Saturday, July 5, 2008

A KISS AIN'T JUST A KISS

To quote the title of a 1978 Loretta Lynn hit, we've come a long way, baby. Tonight I watched an episode of The New Adventures of Old Christine, one of my favorite shows with one of my favorite TV actresses, Julia Louis-Dreyfus. It was the conclusion of a two-parter in which Christine's best friend, Barb, slept with Christine's younger brother, Matthew. Shocking? Not so much. Since the days when Ally McBeal had a black boyfriend and their different skin colors was never even mentioned, biracial romance has become common TV fodder. Coincidentally, Christine had her own white-on-rye fling with her son's teacher, played by Blair Underwood. The part that had me picking my jaw up off the floor was a dream sequence (actually, two dream sequences) that ended with Christine making out with Matthew. Say what? Incest as comedy? Now I'm no prude, but color me thoroughly astonished.

TV is certainly not what it used to be. I remember a "very special" 2000 episode of Will & Grace that ended with Will kissing Jack--no tongue included. Two women kissing (as long as it's two beautiful straight women) has long been acceptable. After all, isn't that the fantasy of every straight guy (including the ones who run the TV industry)? But two men? How scandalous it was at the time!

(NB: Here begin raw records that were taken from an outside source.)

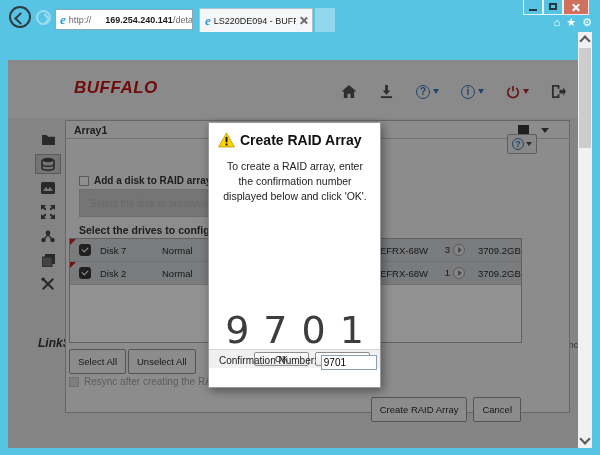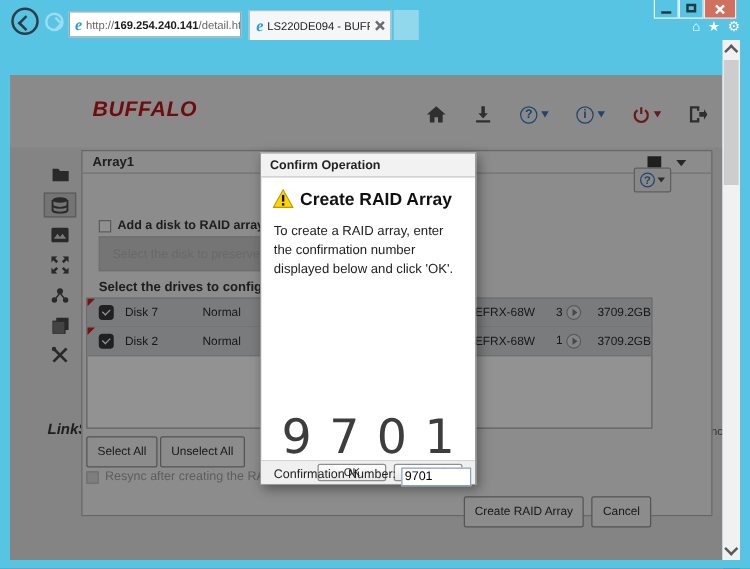"169.254.240.141" .addrbar .host { margin-left: none -> 14px }
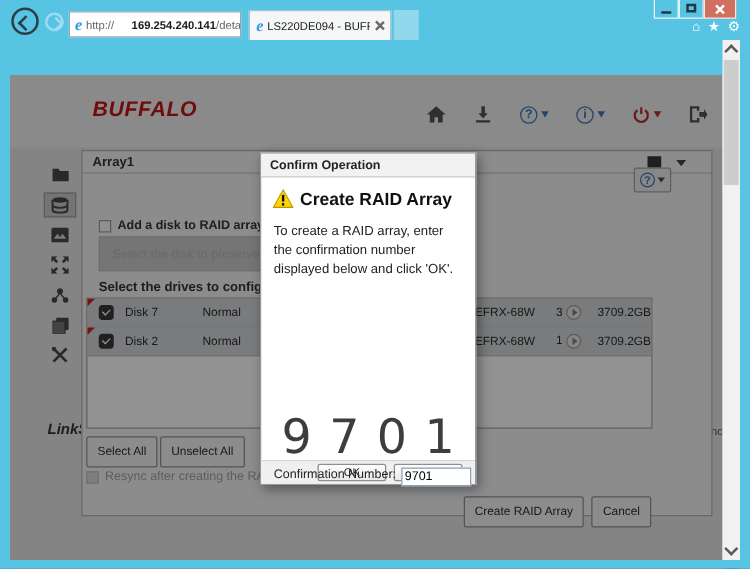"Confirm Operation" div.dlg-title { html: <div>Confirm Operation</div> -> none }
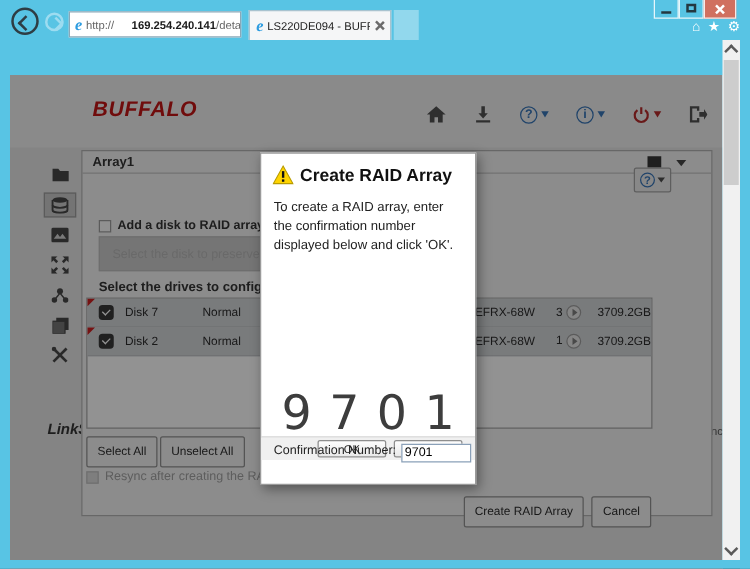"To create a RAID array," .dlg-text { text-align: none -> center }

Times, though, are a-changing. There was an episode of Grey's Anatomy last season in which a brain tumor patient, a soldier, was visited in the hospital by a fellow soldier, and they suddenly started kissing. Let's also not forget Anatomy's building lesbian storyline between two non-bombshells. And tonight's episode of Christine ended with another dream sequence in which Christine's ex-husband, Richard, smooched Matthew. Afterwards, I watched an episode of According to Jim in which an airport cop accused Jim of soliciting sex with him in a public restroom and then proceeded to hit on him. Ten years ago, such a scene would have been drenched with homophobia, but I loved Jim's nonplussed-but-uninsulted reaction and the way the situation was laughing with gay people, not at them.

Being in Buenos Aires, I'm a bit out of the loop when it comes to Hollywood controversy, but I don't believe there was an uproar over any of this stuff. Ellen Degeneres recently said that one day people will look back on the time when gays were not allowed to get married in the same way that we now look back on the era when women were not allowed to vote. At the time, I thought, what wishful thinking. But maybe she's right.